▶ **Problem requirements**: Copy every line below that has the word "unreliable" in it.
*** Begin section ***
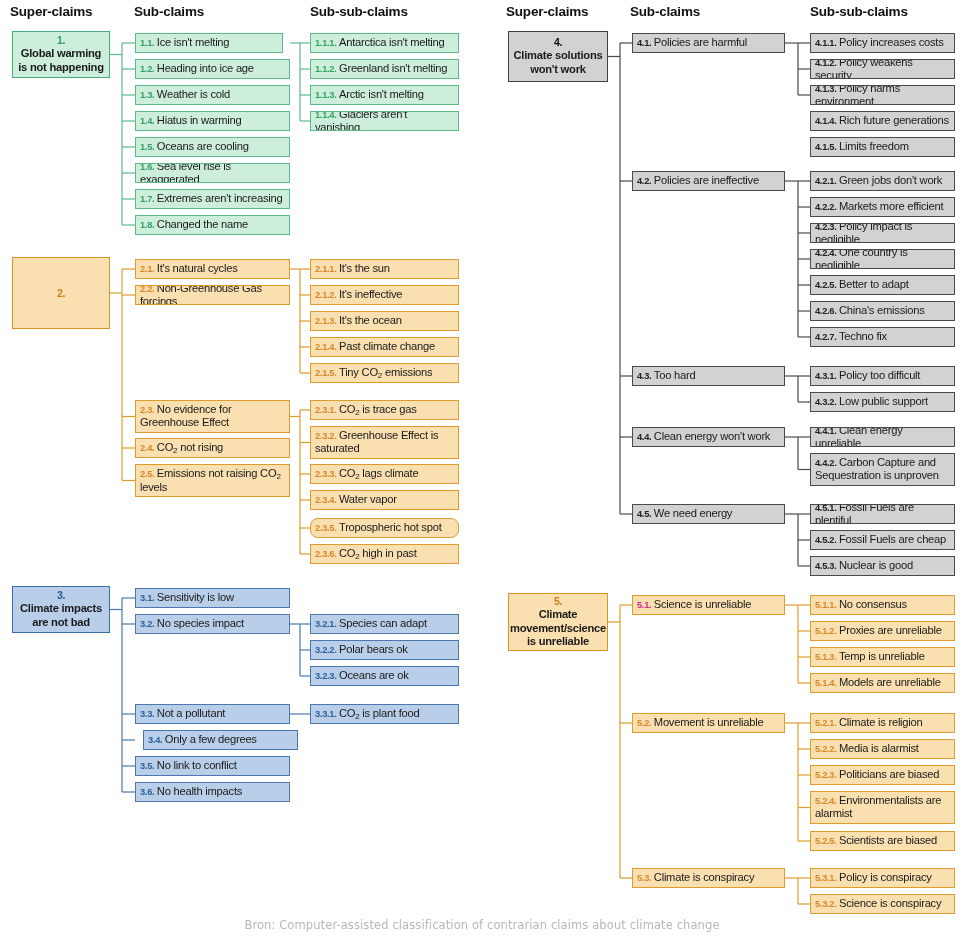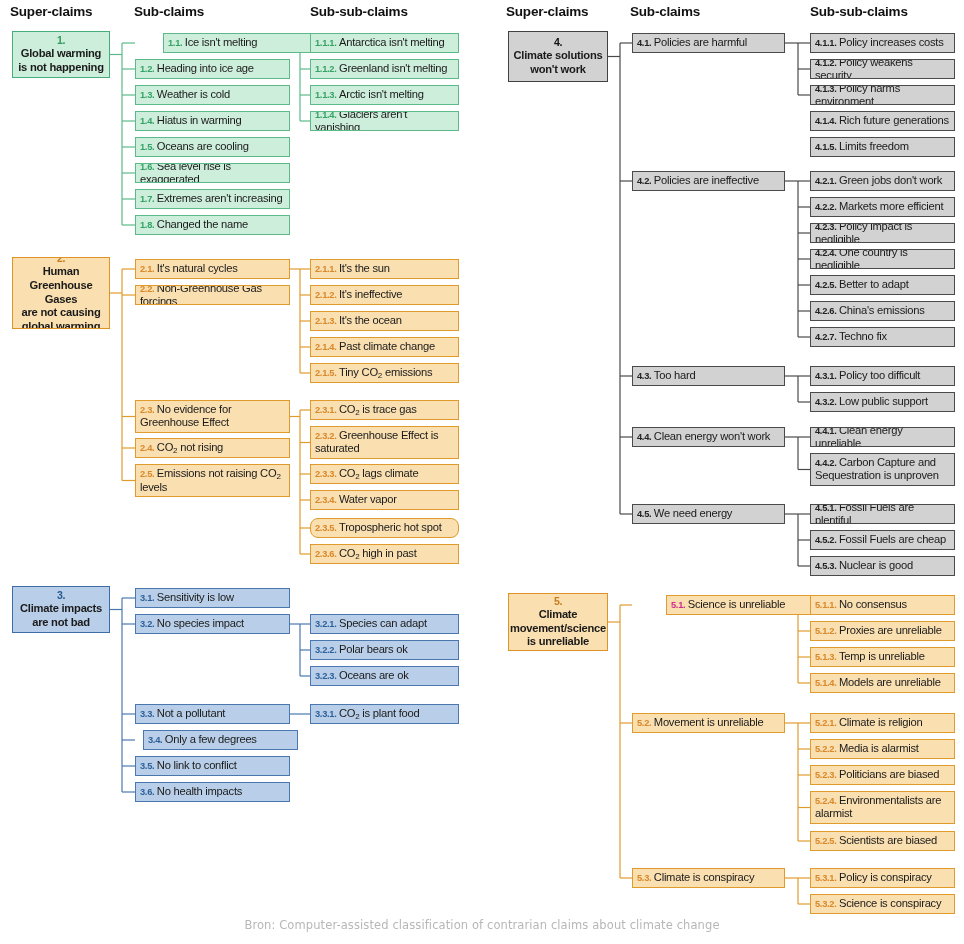--- a/index.html
+++ b/index.html
@@ -241,7 +241,7 @@
       <div class="node t-green super" style="left: 12px; top: 31px; width: 98px; height: 47px;">
         <div class="txt"><span class="num">1.</span><span class="lbl">Global warming<br>is not happening</span></div>
       </div>
-      <div class="node t-green" style="left: 135px; top: 33px; width: 148px; height: 20px; margin-left: 28px;">
+      <div class="node t-green" style="left: 135px; top: 33px; width: 148px; height: 20px;">
         <div class="txt"><span class="num">1.1.</span><span class="lbl">Ice isn't melting</span></div>
       </div>
       <div class="node t-green" style="left: 135px; top: 59px; width: 155px; height: 20px;">

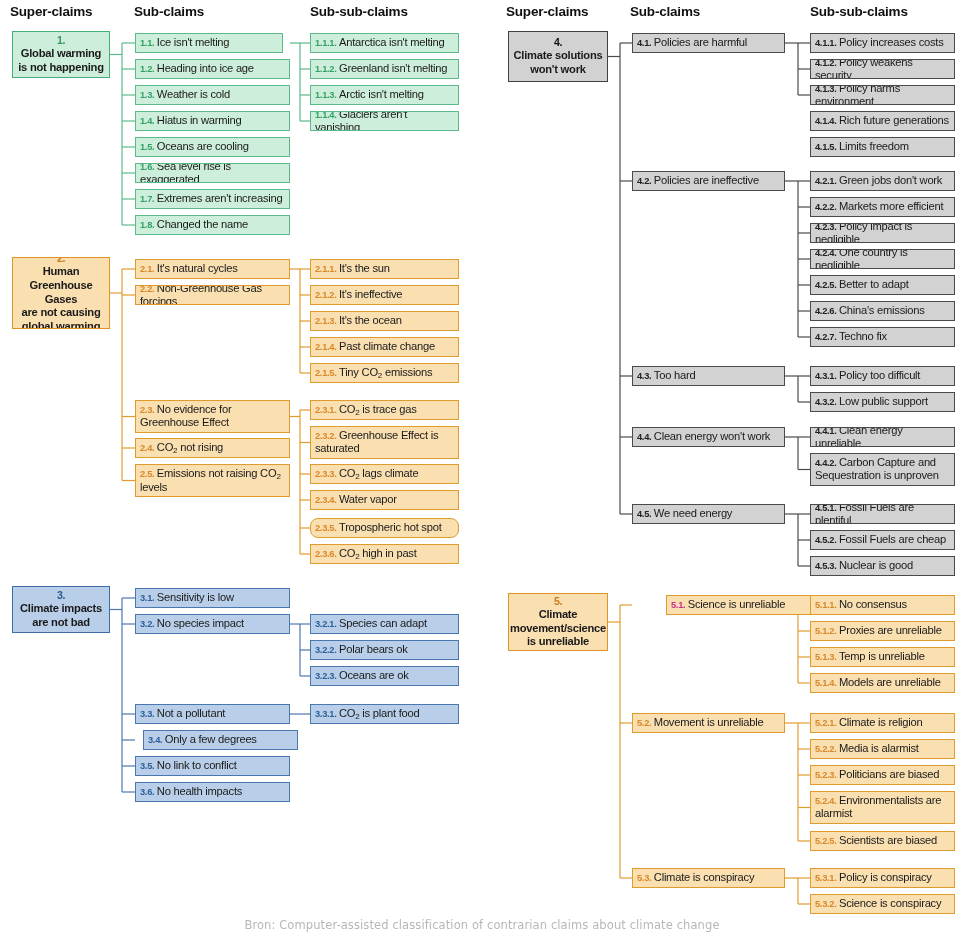--- a/index.html
+++ b/index.html
@@ -278,7 +278,7 @@
         <div class="txt"><span class="num">1.1.4.</span><span class="lbl">Glaciers aren't vanishing</span></div>
       </div>
       <div class="node t-orange super" style="left: 12px; top: 257px; width: 98px; height: 72px;">
-        <div class="txt"><span class="num">2.</span><span class="lbl">Human<br>Greenhouse Gases<br>are not causing<br>global warming</span></div>
+        <div class="txt"><span class="num">2.</span></div>
       </div>
       <div class="node t-orange" style="left: 135px; top: 259px; width: 155px; height: 20px;">
         <div class="txt"><span class="num">2.1.</span><span class="lbl">It's natural cycles</span></div>

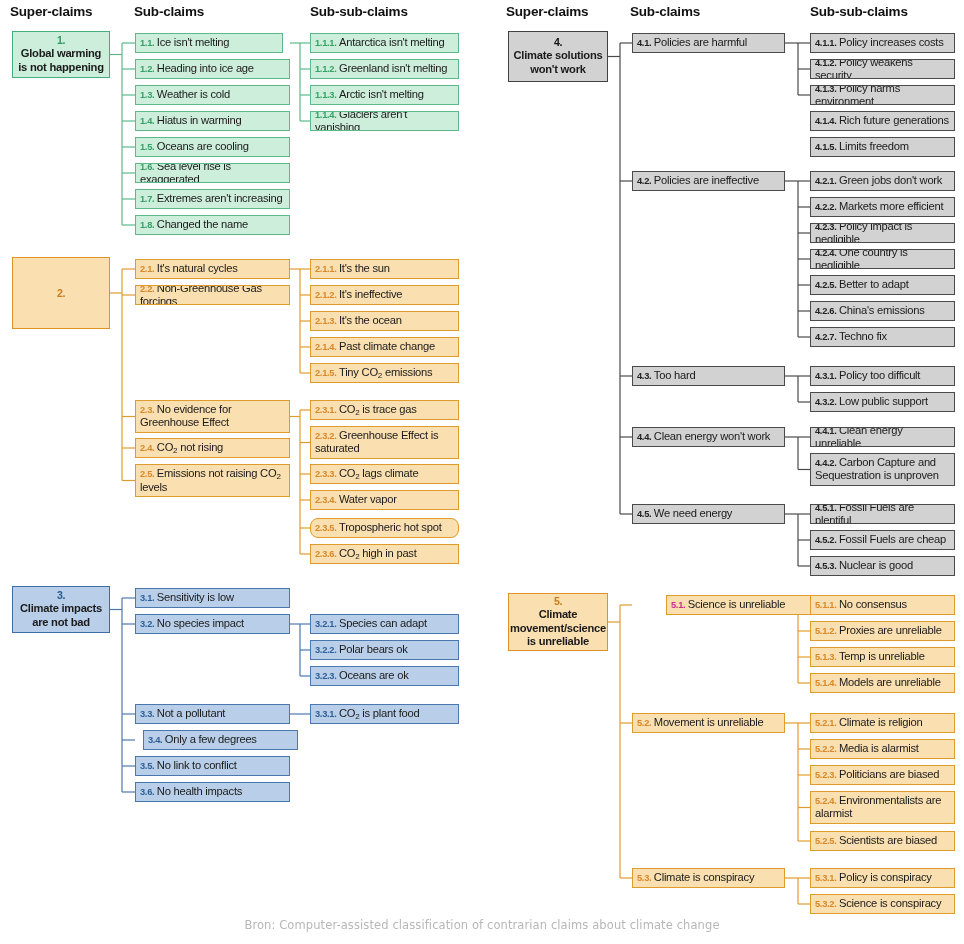--- a/index.html
+++ b/index.html
@@ -439,7 +439,7 @@
       <div class="node t-orange super" style="left: 508px; top: 593px; width: 100px; height: 58px;">
         <div class="txt"><span class="num">5.</span><span class="lbl">Climate<br>movement/science<br>is unreliable</span></div>
       </div>
-      <div class="node t-orange" style="left: 632px; top: 595px; width: 153px; height: 20px; margin-left: 34px;">
+      <div class="node t-orange" style="left: 632px; top: 595px; width: 153px; height: 20px;">
         <div class="txt"><span class="num num-magenta">5.1.</span><span class="lbl">Science is unreliable</span></div>
       </div>
       <div class="node t-orange" style="left: 632px; top: 713px; width: 153px; height: 20px;">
*** End section ***
▶ **Answer space**:
         <div class="txt"><span class="num">5.</span><span class="lbl">Climate<br>movement/science<br>is unreliable</span></div>
         <div class="txt"><span class="num num-magenta">5.1.</span><span class="lbl">Science is unreliable</span></div>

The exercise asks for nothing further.